Consider the expression $x^x + 1$, where $x$ be a positive integer.

It can be verified that $x = 7$ is the least value for which $x^x + 1$ divides by $2^3$.

Given that $n$ is a positive integer, find the least value of $x$ for which $x^x + 1$ is divisible by $2^n$.

#### Solution

As $n \ge 1$, $2^n$ will be even and for $x^x + 1$ to be even it is clear that $x$ must be odd.

Consider the following factorisations:

$x^3 + 1 = (x + 1)(x^2 - x + 1)$
$x^5 + 1 = (x + 1)(x^4 - x^3 + x^2 - x + 1)$
$x^7 + 1 = (x + 1)(x^6 - x^5 + x^4 - x^3 + x^2 - x + 1)$

That is, for odd values of $x$, $x^x + 1 = (x + 1)(x^{x-1} - x^{x-2} + x^{x-3} - ... + x^2 - x + 1)$.
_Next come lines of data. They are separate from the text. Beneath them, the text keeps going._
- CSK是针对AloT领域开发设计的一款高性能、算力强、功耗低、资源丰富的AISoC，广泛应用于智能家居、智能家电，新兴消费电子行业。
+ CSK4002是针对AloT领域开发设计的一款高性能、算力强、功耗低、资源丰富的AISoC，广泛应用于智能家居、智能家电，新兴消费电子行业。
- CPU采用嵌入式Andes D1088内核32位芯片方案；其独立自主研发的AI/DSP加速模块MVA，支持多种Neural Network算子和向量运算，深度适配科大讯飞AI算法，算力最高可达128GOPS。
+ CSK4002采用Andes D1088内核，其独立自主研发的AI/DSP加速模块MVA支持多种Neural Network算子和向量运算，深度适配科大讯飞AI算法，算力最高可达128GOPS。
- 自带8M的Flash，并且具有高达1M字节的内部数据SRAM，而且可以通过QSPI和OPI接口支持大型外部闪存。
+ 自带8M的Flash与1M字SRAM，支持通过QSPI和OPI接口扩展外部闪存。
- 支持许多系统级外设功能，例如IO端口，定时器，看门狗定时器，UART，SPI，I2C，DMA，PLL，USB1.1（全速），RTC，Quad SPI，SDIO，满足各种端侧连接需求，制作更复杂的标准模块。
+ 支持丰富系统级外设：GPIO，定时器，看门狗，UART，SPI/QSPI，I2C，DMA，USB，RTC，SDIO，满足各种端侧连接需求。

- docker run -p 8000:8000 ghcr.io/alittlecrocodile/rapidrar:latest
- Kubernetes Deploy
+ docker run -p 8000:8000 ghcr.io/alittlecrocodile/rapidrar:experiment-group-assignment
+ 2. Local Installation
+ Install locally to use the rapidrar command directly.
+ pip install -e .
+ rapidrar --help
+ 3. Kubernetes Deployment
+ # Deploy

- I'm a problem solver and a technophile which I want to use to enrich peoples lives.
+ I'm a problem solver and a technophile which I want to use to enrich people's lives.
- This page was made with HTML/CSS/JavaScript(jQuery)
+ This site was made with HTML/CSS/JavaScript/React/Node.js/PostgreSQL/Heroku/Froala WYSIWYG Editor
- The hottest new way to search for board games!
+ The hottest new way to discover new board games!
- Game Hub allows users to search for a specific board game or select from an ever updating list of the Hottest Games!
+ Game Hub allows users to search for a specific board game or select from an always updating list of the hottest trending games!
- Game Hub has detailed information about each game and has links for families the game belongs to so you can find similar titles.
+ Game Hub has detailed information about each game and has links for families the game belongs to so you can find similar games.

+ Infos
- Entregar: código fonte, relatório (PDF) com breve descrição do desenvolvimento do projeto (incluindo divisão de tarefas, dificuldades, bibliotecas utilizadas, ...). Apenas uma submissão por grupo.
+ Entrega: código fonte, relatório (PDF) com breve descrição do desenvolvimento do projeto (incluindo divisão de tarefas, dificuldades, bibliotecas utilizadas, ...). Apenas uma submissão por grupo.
Each term in the second bracket will be odd and as $x$ is odd there will be an odd number of terms creating an odd sum. Hence $x^x + 1$ will be divisible by $2^n$ if and only if it divides $x + 1$.

Thus $x = 2^n - 1$ is the least value for which $x^x + 1$ is divisible by $2^n$.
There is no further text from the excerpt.